*** Opening Dataset records ***

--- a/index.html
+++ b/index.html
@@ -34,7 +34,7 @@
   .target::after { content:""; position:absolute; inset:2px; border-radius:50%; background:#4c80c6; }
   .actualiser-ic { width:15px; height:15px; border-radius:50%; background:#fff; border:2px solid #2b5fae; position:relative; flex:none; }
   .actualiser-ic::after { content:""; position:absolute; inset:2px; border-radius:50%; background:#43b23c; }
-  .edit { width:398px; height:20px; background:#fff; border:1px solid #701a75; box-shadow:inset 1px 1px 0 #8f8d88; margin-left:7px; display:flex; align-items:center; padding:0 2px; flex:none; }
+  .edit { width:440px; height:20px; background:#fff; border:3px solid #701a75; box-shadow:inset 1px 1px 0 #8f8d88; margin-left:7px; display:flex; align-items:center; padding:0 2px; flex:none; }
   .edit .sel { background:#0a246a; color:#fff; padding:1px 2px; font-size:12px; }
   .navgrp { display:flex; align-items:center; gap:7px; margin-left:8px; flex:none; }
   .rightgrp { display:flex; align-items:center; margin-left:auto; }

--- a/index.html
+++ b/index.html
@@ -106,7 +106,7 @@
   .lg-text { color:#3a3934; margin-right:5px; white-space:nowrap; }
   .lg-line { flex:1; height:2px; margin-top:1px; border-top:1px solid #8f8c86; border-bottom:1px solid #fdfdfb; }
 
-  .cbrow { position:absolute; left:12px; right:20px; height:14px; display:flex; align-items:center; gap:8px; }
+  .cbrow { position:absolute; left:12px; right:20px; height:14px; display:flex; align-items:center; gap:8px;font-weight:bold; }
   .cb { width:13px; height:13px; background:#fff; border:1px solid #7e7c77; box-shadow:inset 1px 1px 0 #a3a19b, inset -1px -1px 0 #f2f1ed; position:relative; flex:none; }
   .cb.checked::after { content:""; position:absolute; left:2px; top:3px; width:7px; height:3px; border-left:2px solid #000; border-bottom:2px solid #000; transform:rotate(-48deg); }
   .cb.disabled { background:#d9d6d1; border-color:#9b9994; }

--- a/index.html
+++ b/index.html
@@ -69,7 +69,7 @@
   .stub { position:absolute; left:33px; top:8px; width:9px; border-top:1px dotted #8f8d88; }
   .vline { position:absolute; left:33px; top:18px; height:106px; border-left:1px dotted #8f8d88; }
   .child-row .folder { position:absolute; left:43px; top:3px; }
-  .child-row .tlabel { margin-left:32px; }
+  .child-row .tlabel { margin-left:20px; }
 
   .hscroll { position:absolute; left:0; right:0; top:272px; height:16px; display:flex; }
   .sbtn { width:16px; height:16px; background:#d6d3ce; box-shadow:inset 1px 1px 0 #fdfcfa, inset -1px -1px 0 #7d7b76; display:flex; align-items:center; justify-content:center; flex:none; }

*** Closing Dataset records ***

Task to carry out — Word for word, quote the lines of the material from the first line through the line with "width:15px; height:15px; border-radius:50%;", both ends included.

Exercise solution —
--- a/index.html
+++ b/index.html
@@ -34,7 +34,7 @@
   .target::after { content:""; position:absolute; inset:2px; border-radius:50%; background:#4c80c6; }
   .actualiser-ic { width:15px; height:15px; border-radius:50%; background:#fff; border:2px solid #2b5fae; position:relative; flex:none; }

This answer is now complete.